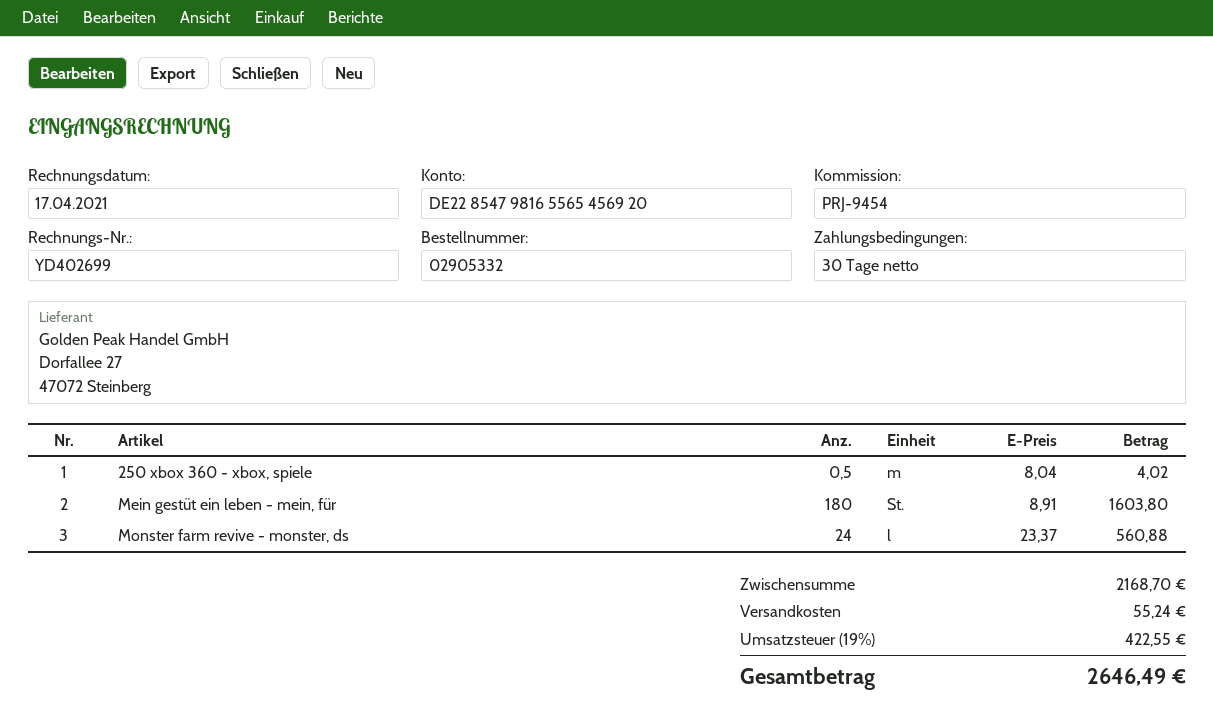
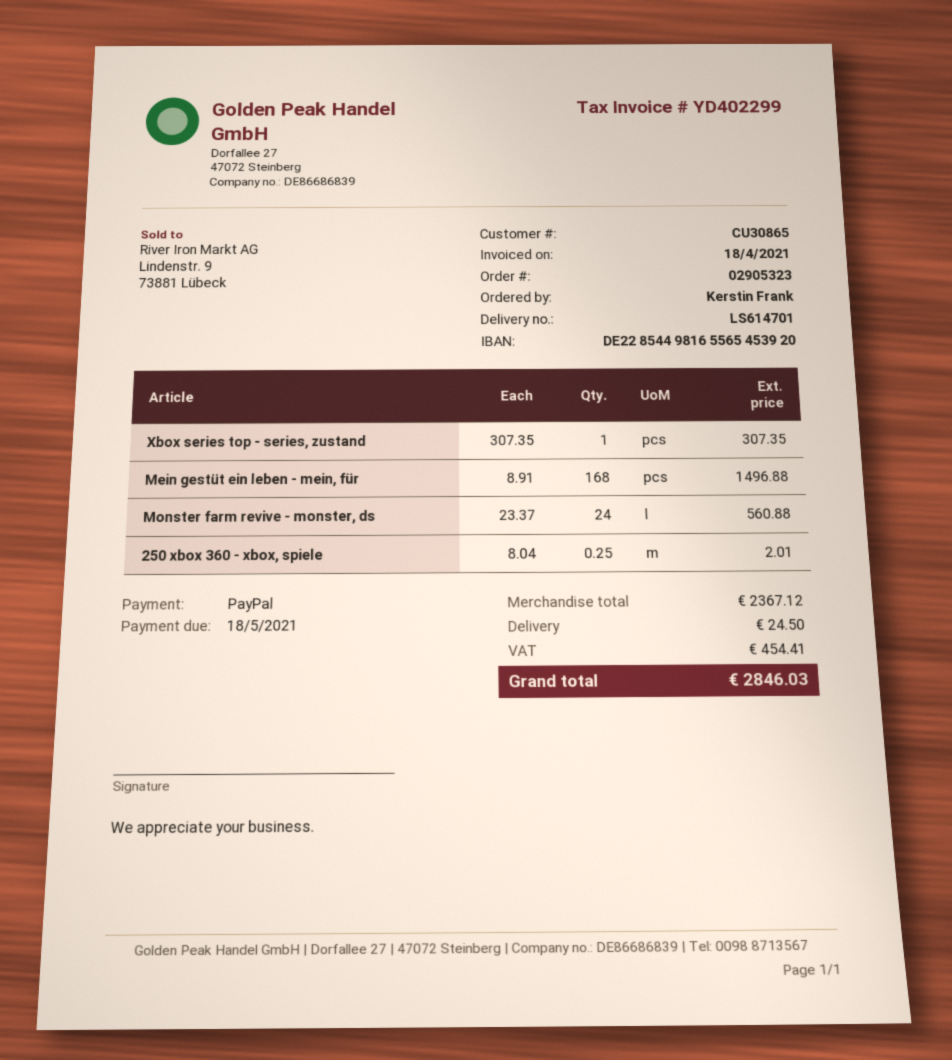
order number: 02905332 -> 02905323
invoice number: YD402699 -> YD402299
invoice date: 2021-04-17 -> 2021-04-18
bank account: DE22854798165565456920 -> DE22854498165565453920
250 xbox 360 - xbox, spiele: 0.5 x 8.04 = 4.02 -> 0.25 x 8.04 = 2.01
Mein gestüt ein leben - mein, für: 180 x 8.91 = 1603.80 -> 168 x 8.91 = 1496.88
Xbox series top - series, zustand: none -> 1 x 307.35 = 307.35
subtotal: 2168.70 -> 2367.12
shipping: 55.24 -> 24.50
tax: 422.55 -> 454.41
total: 2646.49 -> 2846.03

◇ ◇ ◇ ◇

▶ _WHAT IS NEEDED_
In the copy, include every entry above exactly and leave out each picture.

▶ _TASK ANSWER_
order number: 02905332 -> 02905323
invoice number: YD402699 -> YD402299
invoice date: 2021-04-17 -> 2021-04-18
bank account: DE22854798165565456920 -> DE22854498165565453920
250 xbox 360 - xbox, spiele: 0.5 x 8.04 = 4.02 -> 0.25 x 8.04 = 2.01
Mein gestüt ein leben - mein, für: 180 x 8.91 = 1603.80 -> 168 x 8.91 = 1496.88
Xbox series top - series, zustand: none -> 1 x 307.35 = 307.35
subtotal: 2168.70 -> 2367.12
shipping: 55.24 -> 24.50
tax: 422.55 -> 454.41
total: 2646.49 -> 2846.03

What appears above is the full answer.